Commenting as an individual (and as the culprit for
RFC 1888 and RFC 4048):
Pekka Savola wrote:
On Wed, 10 Aug 2005, The IESG wrote:
The IESG has received a request from an individual submitter to
consider the
following document:
- 'Internet Code Point Assignments '
<draft-gray-rfc1888bis-01.txt> as a Proposed Standard
The IESG plans to make a decision in the next few weeks, and solicits
final comments on this action. Please send any comments to the
iesg@xxxxxxxx or ietf@xxxxxxxx mailing lists by 2005-09-07.
The file can be obtained via
http://www.ietf.org/internet-drafts/draft-gray-rfc1888bis-01.txt
The title is inappropriately generic.
I agree. Suggest
Internet Code Point Assignments for NSAP Addresses
Given RFC 4048, is there sufficient evidence that this would be useful to the operational (or any other) community ?
My understanding is that the ATM world needs this.
(Being more explicit on this draft's relationship to RFC 1888 and 4048 would not hurt in general.)
Slightly agree, see below.
1. Introduction
...
The means RFC 1888 defined for encoding NSAP addresses in IPv6
address format, was heavily annotated with warnings and limitations
that apply should this encoding be used. Possibly as a result, these
encodings are not used and appear never to have been used in any IPv6
deployment. In addition, section 6 contains minor errors. As a result
of these various considerations, an Internet Draft [BC] has been
submitted recommending that RFC 1888 be made historical.
The last sentence, and the reference, is out of date. Suggest:
As a result
of these various considerations, RFC 1888 has been obsoleted and
declared Historic by RFC 4048 [ref RFC 4048].
2. IANA Considerations
...
Remaining decimal values '2' through '9999' SHOULD be assigned on
an IETF consensus basis, with IANA consent.
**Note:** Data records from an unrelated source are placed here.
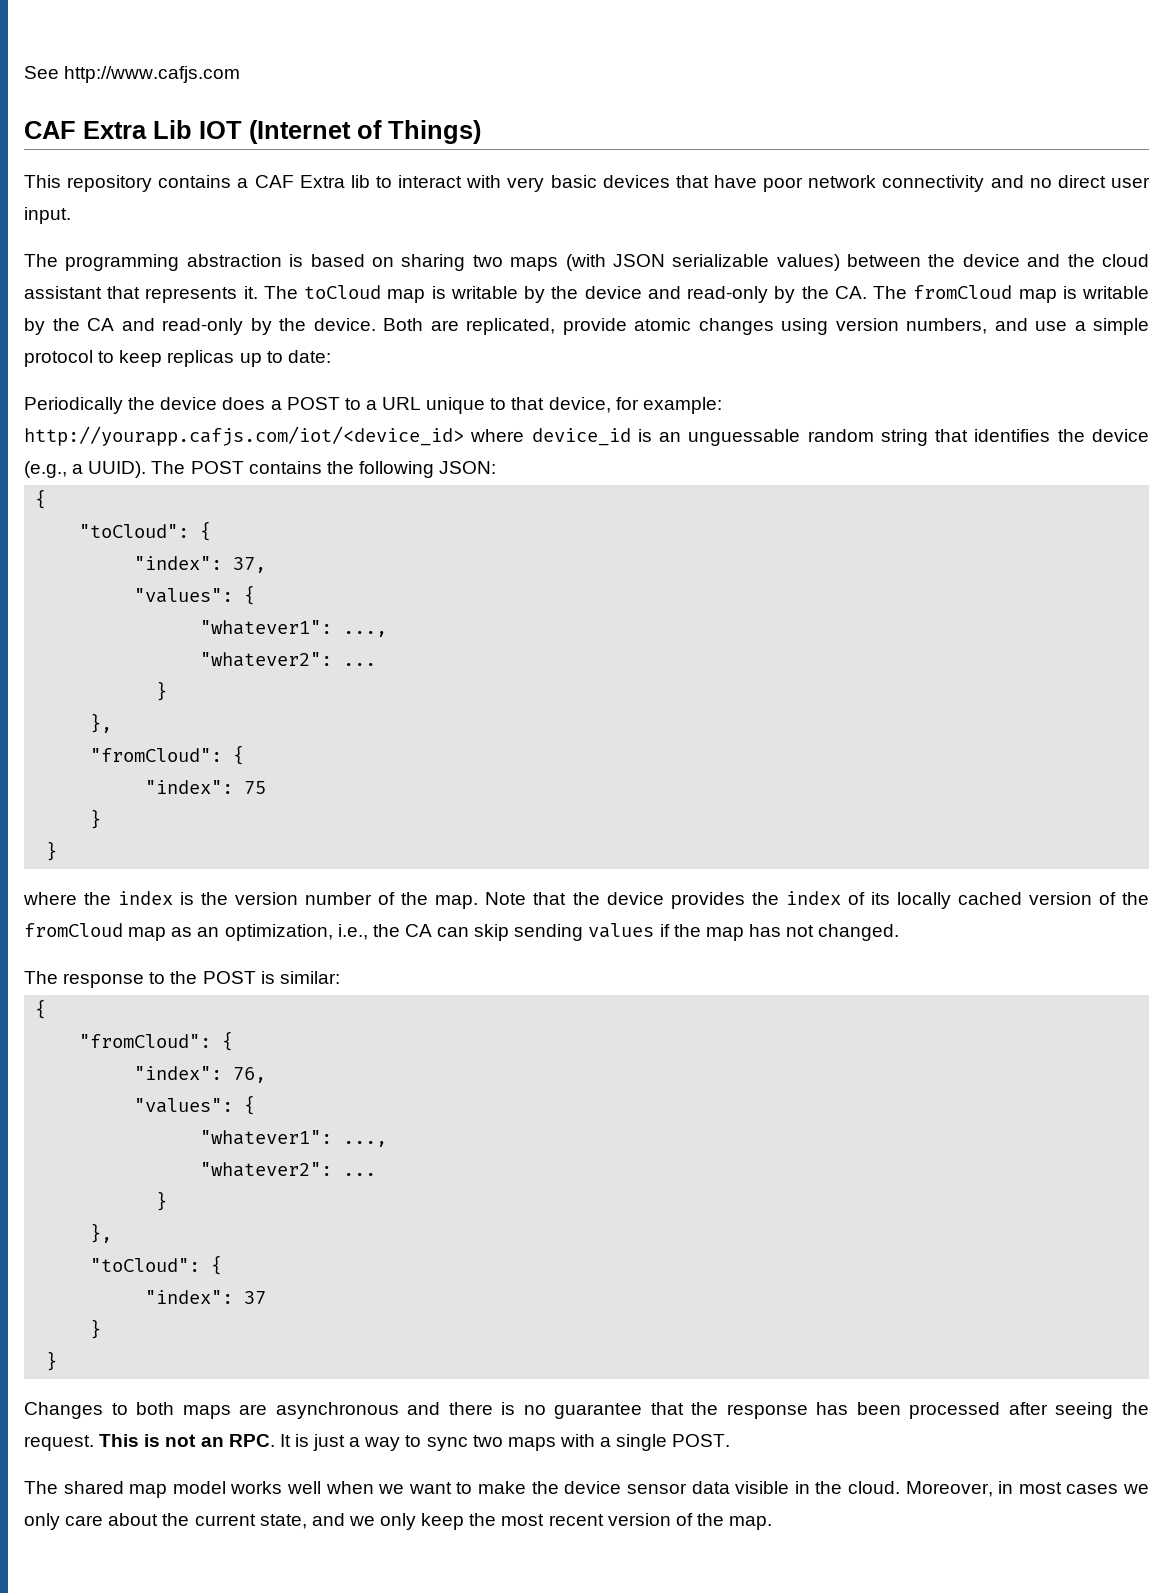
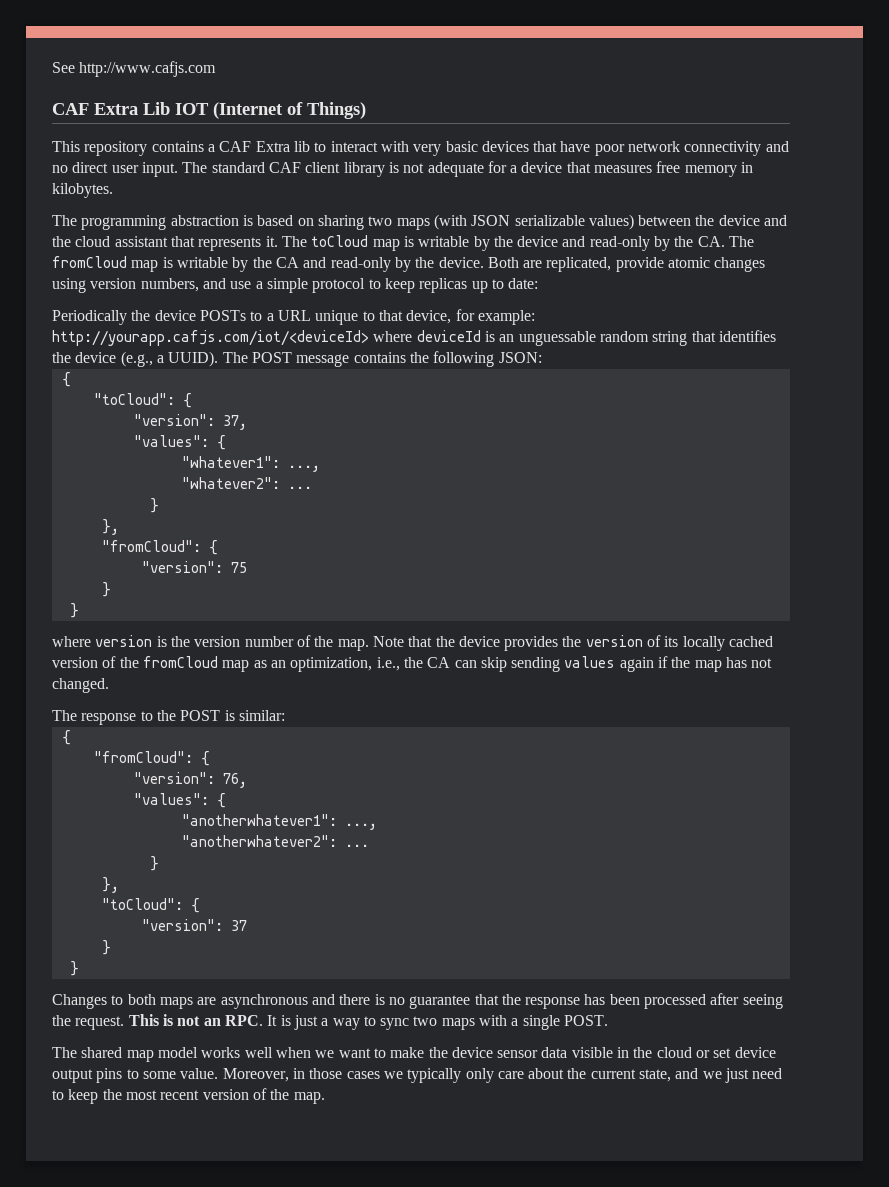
+ The standard CAF client library is not adequate for a device that measures free memory in kilobytes.
- Periodically the device does a POST to a URL unique to that device, for example: http://yourapp.cafjs.com/iot/<device_id> where device_id is an unguessable random string that identifies the device (e.g., a UUID).
+ Periodically the device POSTs to a URL unique to that device, for example: http://yourapp.cafjs.com/iot/<deviceId> where deviceId is an unguessable random string that identifies the device (e.g., a UUID).
- The POST contains the following JSON:
+ The POST message contains the following JSON:
- "index": 37,
+ "version": 37,
- "index": 75
+ "version": 75
- where the index is the version number of the map.
+ where version is the version number of the map.
- Note that the device provides the index of its locally cached version of the fromCloud map as an optimization, i.e., the CA can skip sending values if the map has not changed.
+ Note that the device provides the version of its locally cached version of the fromCloud map as an optimization, i.e., the CA can skip sending values again if the map has not changed.
- "index": 76,
+ "version": 76,
  "values": {
- "whatever1": ...,
- "whatever2": ...
+ "anotherwhatever1": ...,
+ "anotherwhatever2": ...
- "index": 37
+ "version": 37
- The shared map model works well when we want to make the device sensor data visible in the cloud.
+ The shared map model works well when we want to make the device sensor data visible in the cloud or set device output pins to some value.
- Moreover, in most cases we only care about the current state, and we only keep the most recent version of the map.
+ Moreover, in those cases we typically only care about the current state, and we just need to keep the most recent version of the map.

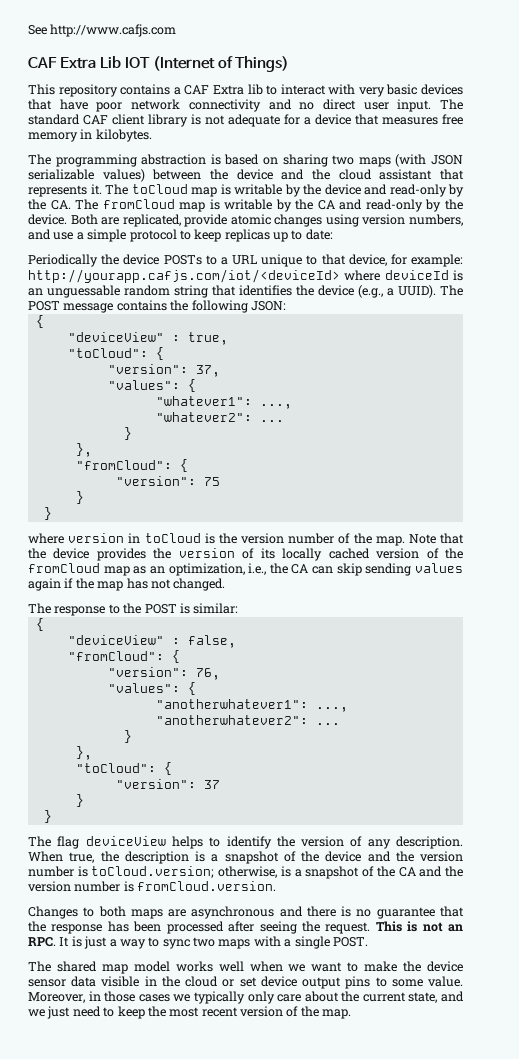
+ "deviceView" : true,
- where version is the version number of the map.
+ where version in toCloud is the version number of the map.
+ "deviceView" : false,
+ The flag deviceView helps to identify the version of any description. When true, the description is a snapshot of the device and the version number is toCloud.version; otherwise, is a snapshot of the CA and the version number is fromCloud.version.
I don't understand "with IANA consent." Also SHOULD seems ambiguous.
Suggest:
Remaining decimal values '2' through '9999' MUST be assigned on
an IETF Consensus basis [ref RFC 2434].
but I wonder whether Expert Review wouldn't be sufficient? Do we
really need to trouble the whole IETF for this?
4. Security Considerations
Security issues are not specifically addressed in this document, as
the NSAP encoding of IPv4 and IPv6 addresses is compatible with the
corresponding security mechanisms of RFC 1825 [1825].
I'd prefer to be told that this document doesn't directly affect
the security of the Internet, if that is the case. Also, RFC 1825
is obsolete - the current document is RFC 2401.